Algumas obras literárias e filmes provocam muito mais agressão.

Por exemplo, é conhecido o fenômeno do livro de Goethe "The Sorrows of Young Werther", que causou uma onda de suicídios na Europa, porque muitos queriam ser como o personagem principal. Aqui, a linha entre o suicídio na vida real e o suicídio em uma obra de arte é tênue.

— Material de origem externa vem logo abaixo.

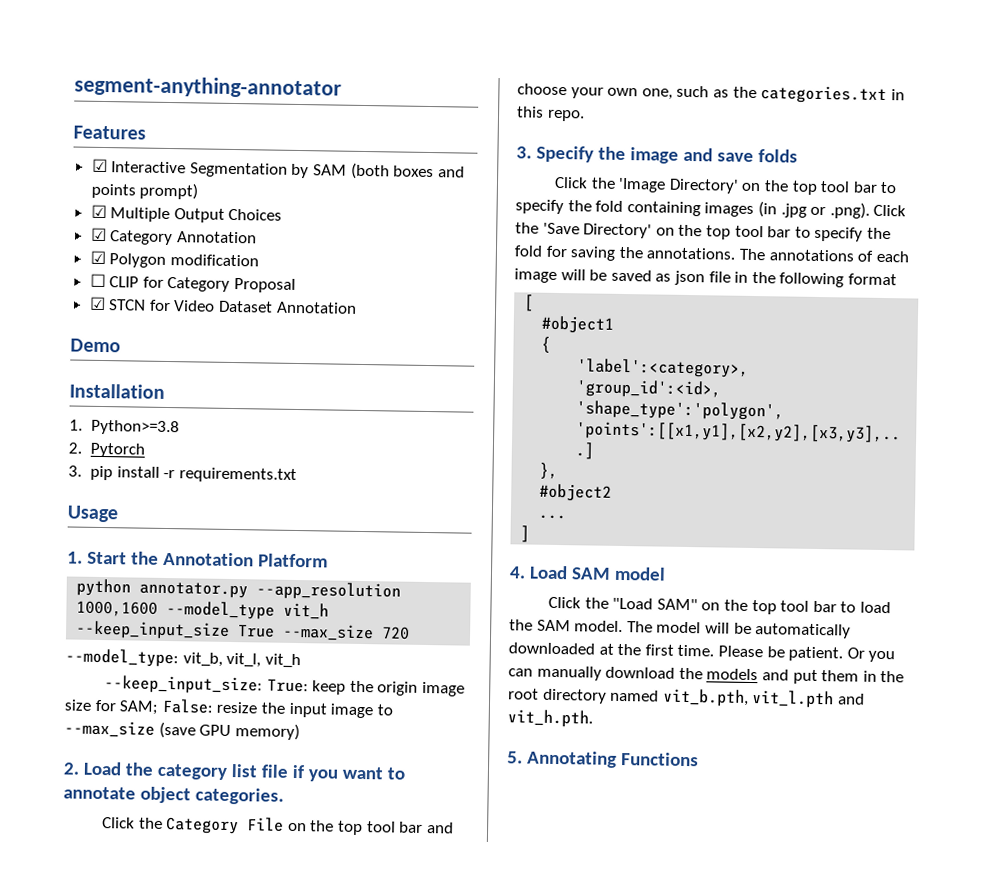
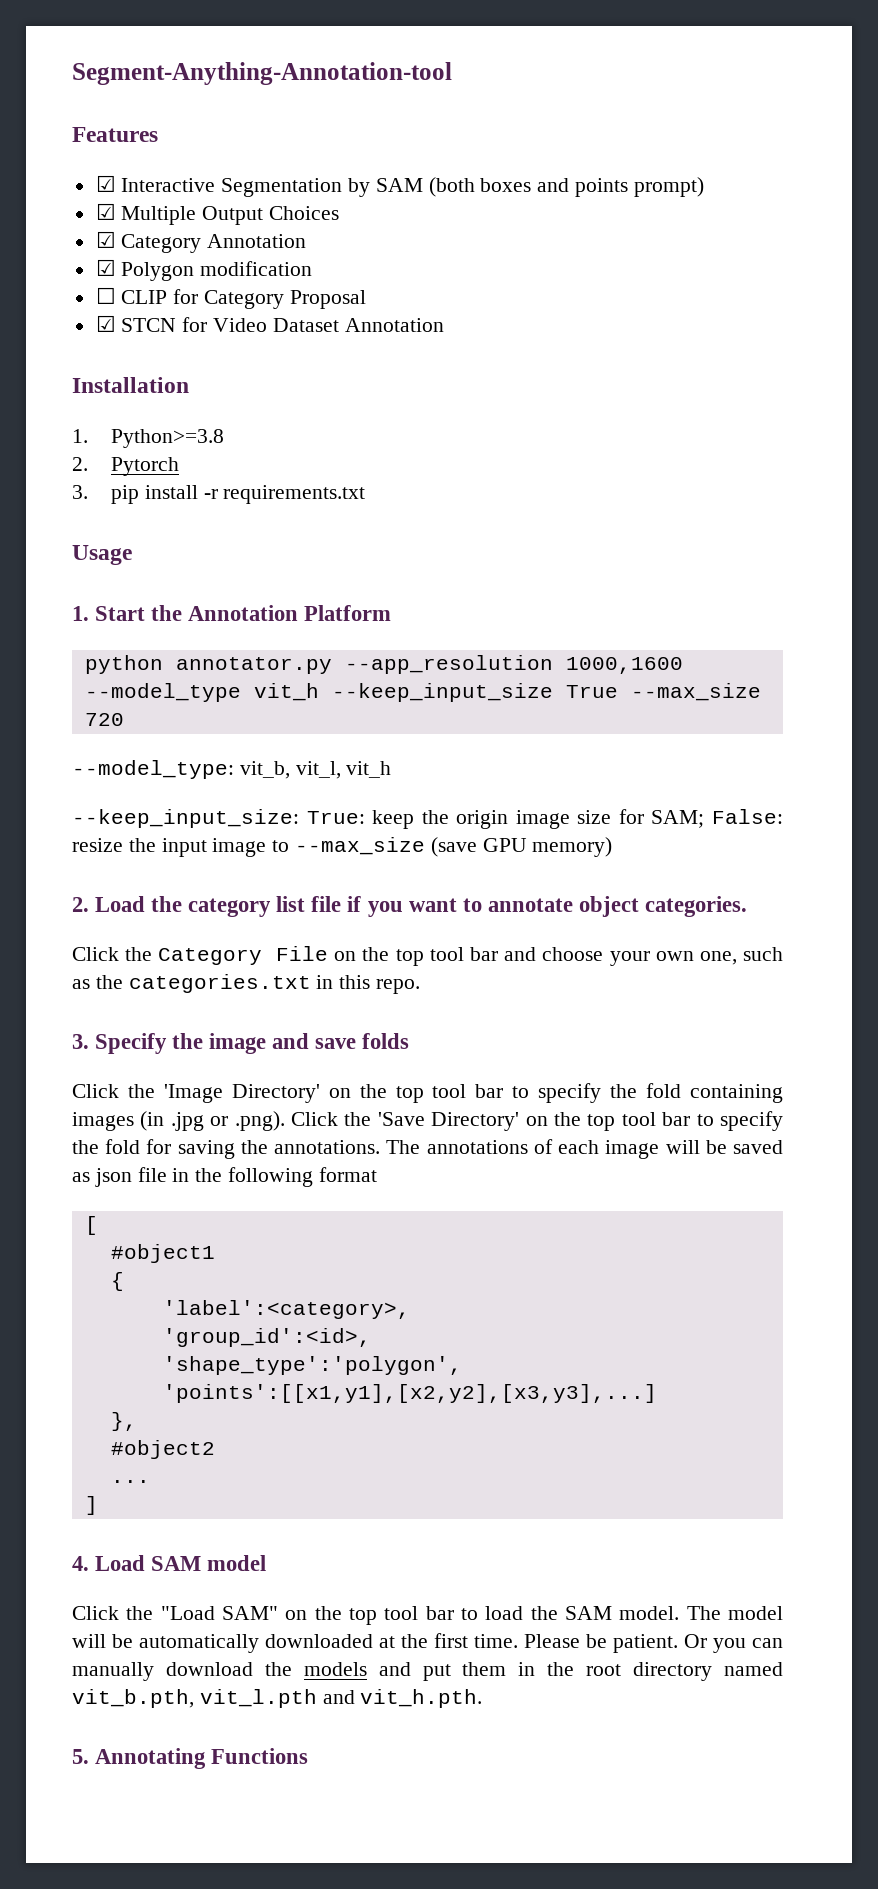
- segment-anything-annotator
+ Segment-Anything-Annotation-tool
- Demo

Em um jogo, essa fronteira geralmente não é apagada, tudo é deliberadamente artificial, ocorre dentro da estrutura da tela que uma pessoa vê à sua frente e extremamente raramente se mistura com a vida real. Se for misto, então isso acontece em pessoas que, antes dos jogos, experimentavam dificuldades com a percepção da realidade, tinham construções delirantes associadas à existência de realidades alternativas.

conclusões

  • Os jogos de computador ajudam as crianças a desenvolver habilidades espaciais, regulação e controle e atenção.
  • Uma criança pode jogar jogos ativos por não mais do que uma hora por dia.
  • O jogo é uma boa maneira de lidar com o estresse, desde que você evite o vício.
  • Os jogos de computador ajudam os adultos a manter o cérebro ativo.
  • É útil para jogar jogos com elementos cognitivos: missões, estratégias, jogos educativos.
  • Os jogos de computador podem reduzir a adequação do comportamento, o que pode levar a ações precipitadas. Mas eles não causam violência e agressão por si próprios.